En 2021, hasta 2.386 dependientes murieron sin respuesta a su solicitud
El drama del tiempo de espera para atención a personas dependientes se evidenció en el año del estallido de la pandemia, pero no mejoró gran cosa en 2021 ya que 2.386 que habían solicitado ayuda fallecieron sin respuesta de enero a diciembre, lo que supone más de 6 al día.

Un total de 2.386 personas fallecieron en 2021 sin ver atendidas parcial o totalmente sus peticiones de dependencia en Hego Euskal Herria. Un drama que se repite y que no ha mejorado gran cosa respecto a los pésimos datos de 2020, cuando fueron 2.720 los muertos en estas circunstancias. Estos datos se recogen en el XXII Dictamen del Observatorio de la Dependencia.

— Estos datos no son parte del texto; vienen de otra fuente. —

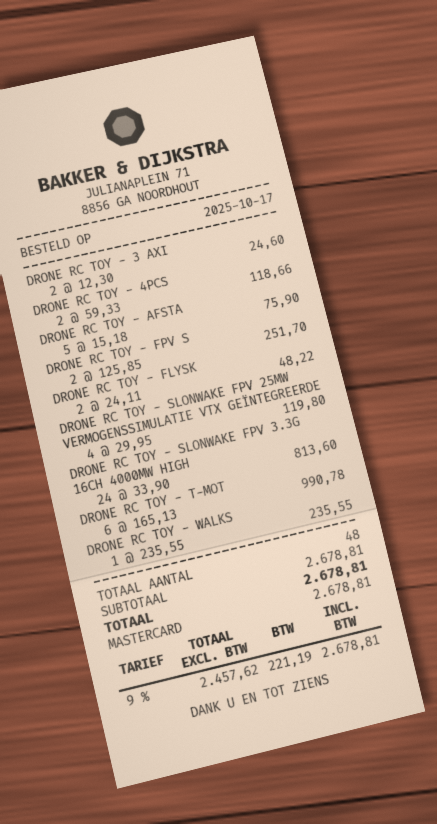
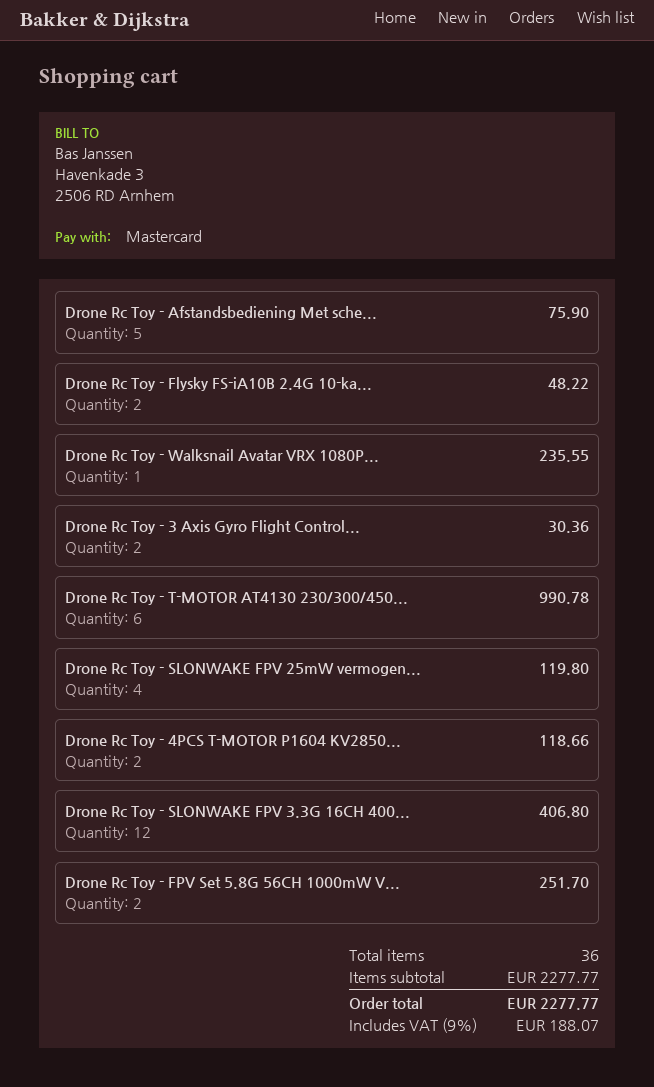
DRONE RC TOY - 3 AXI: 2 for 24.60 -> 2 for 30.36
DRONE RC TOY - SLONWAKE FPV 3.3G 16CH 4000MW HIGH: 24 for 813.60 -> 12 for 406.80
total quantity: 48 -> 36
subtotal: 2678.81 -> 2277.77
tax: 9% = 221.19 -> 9% = 188.07
total: 2678.81 -> 2277.77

En concreto, se señala que en 2020 fueron 2.492 los fallecidos en estas circunstancias en la CAV y 228 en Nafarroa, mientras que en 2021 ambas cifras descendieron de modo escaso: 2.235 y 151 respectivamente. Ello supone que cada día mueren 6,5 personas dependientes en Hego Euskal Herria sin recibir respuesta a su petición de ayuda.
Como principal conclusión, el estudio indica que en 2021 el sistema de dependencia «quedó nuevamente paralizado» en la CAV, «en valores muy similares al dramático ejercicio 2020», lo que implica que el pasado año «no se recuperó el nivel de atención existente en 2019».

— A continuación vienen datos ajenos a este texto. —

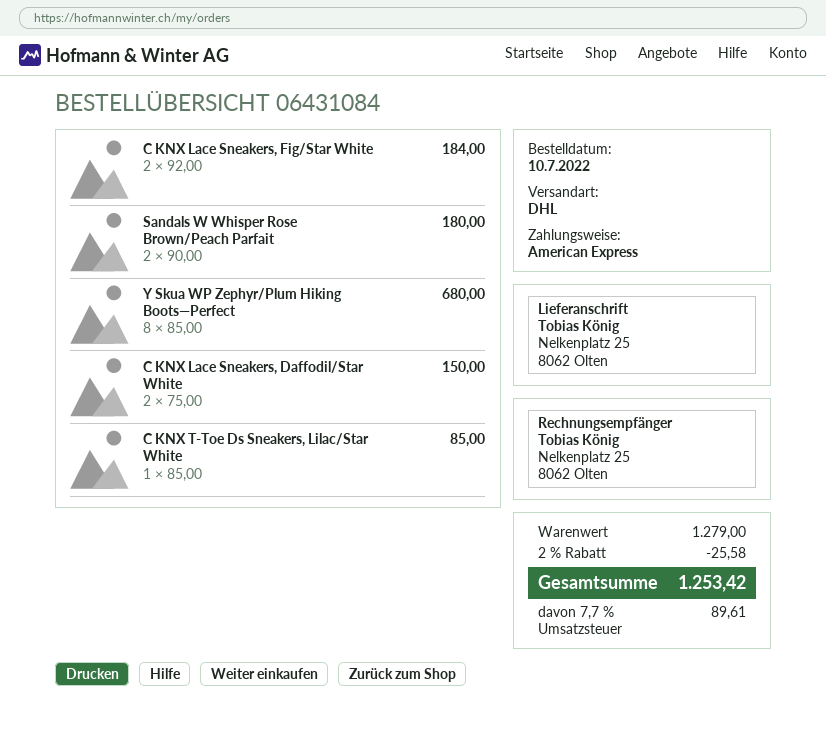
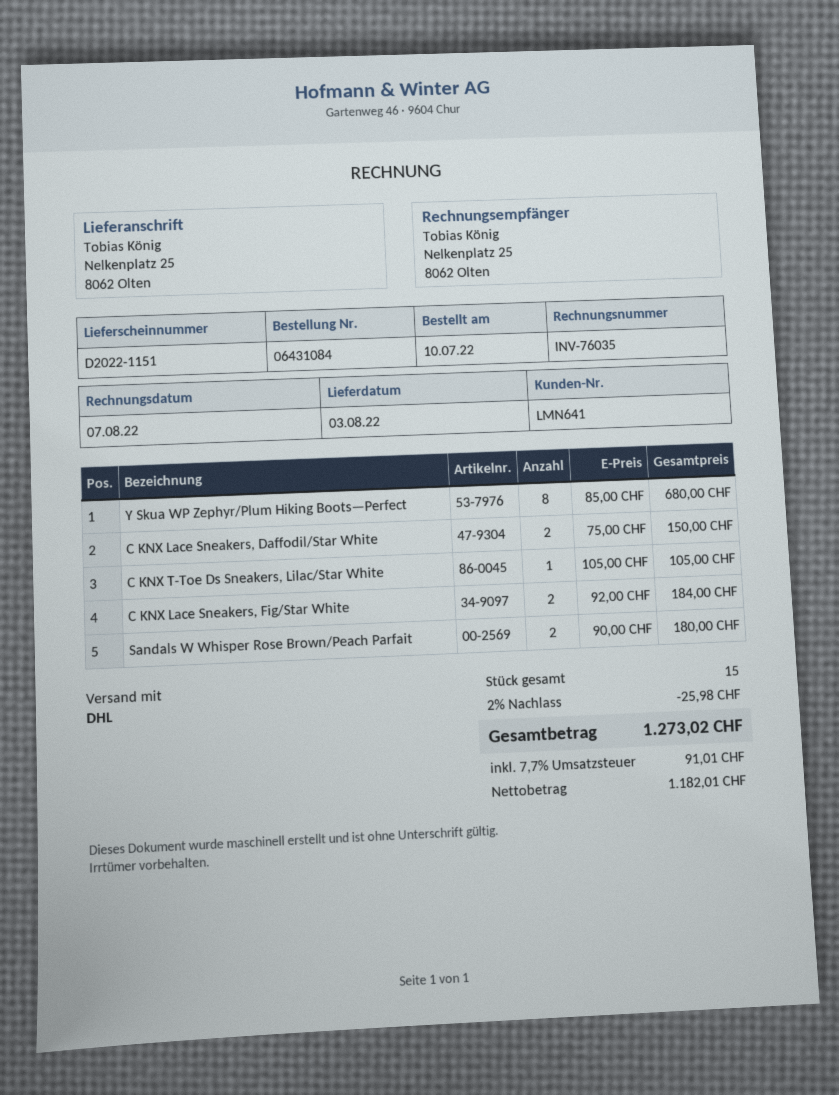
C KNX T-Toe Ds Sneakers, Lilac/Star White: 1 x 85.00 = 85.00 -> 1 x 105.00 = 105.00
discount: 2% = 25.58 -> 2% = 25.98
tax: 7.7% = 89.61 -> 7.7% = 91.01
total: 1253.42 -> 1273.02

El informe revela que entre enero y diciembre de 2021 fallecieron 13.297 personas con solicitud de dependencia en Araba, Bizkaia y Gipuzkoa, un 13,3% más de los esperados. Una vez excluidas las 1.281 que no acreditaban dependencia, la cifra se quedó en 12.016 muertes, entre ciudadanos con derecho y pendientes de resolución de grado.

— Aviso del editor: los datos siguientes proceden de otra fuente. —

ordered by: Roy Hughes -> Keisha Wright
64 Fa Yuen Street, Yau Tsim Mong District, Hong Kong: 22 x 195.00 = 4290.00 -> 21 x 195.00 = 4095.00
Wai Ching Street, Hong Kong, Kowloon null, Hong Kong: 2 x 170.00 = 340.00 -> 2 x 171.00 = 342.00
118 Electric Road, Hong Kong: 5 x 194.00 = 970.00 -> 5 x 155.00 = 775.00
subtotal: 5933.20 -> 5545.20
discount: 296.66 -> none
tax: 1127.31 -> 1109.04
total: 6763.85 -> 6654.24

De estos, el 81,4% estaban siendo atendidos, pero el 18,6% formaban parte de la lista de espera. En concreto, 374 estaban a la espera de la resolución de grado y 1.861 tenía ya el derecho reconocido pero no la resolución de prestación.
Por debajo de la media
El informe analiza el impacto del Plan de Choque para la Mejora del Sistema de Dependencia en la CAV, a la que le correspondieron 4,2 millones de euros a cargo de este programa. Señala que ha sido la única autonomía que ha reducido el número de personas atendidas, al pasar de 65.757 en 2020 a 65.741 en 2021, lo que supone una reducción del 0,02% frente al aumento medio estatal del 8,71%.
El resto de parámetros básicos, como las solicitudes de dependencia (107.110, un 1,14% más que en 2020), las valoraciones (106.624 y un 1,14% más) y las personas con derecho a prestación (78.831, es decir +0,61%), se encuentran por debajo de la media estatal. La CAV cerró 2021 con un ligero aumento de prestaciones como teleasistencia (+1.183), centro de día (+397) y atención residencial (+620), aunque la mayoría no consigue reponer los niveles previos a la pandemia: la ayuda a domicilio (-726), centro de día (-307), atención residencial (-224) y ayudas a familiares cuidadores (-1.276).
Además, explica que el covid no tiene incidencia en la reducción de las ayudas a los familiares para cuidar de los dependientes en el hogar, por lo que es reflejo de la «verdadera involución del sistema», ya que es la prestación que han utilizado muchas autonomías en los momentos con más contagios.
El promedio de gasto público en la CAV por dependiente fue de 6.861 euros, un 13,8% más que la media estatal como consecuencia de un mayor porcentaje de atención residencial y del mayor coste de las prestaciones a familiares cuidadores.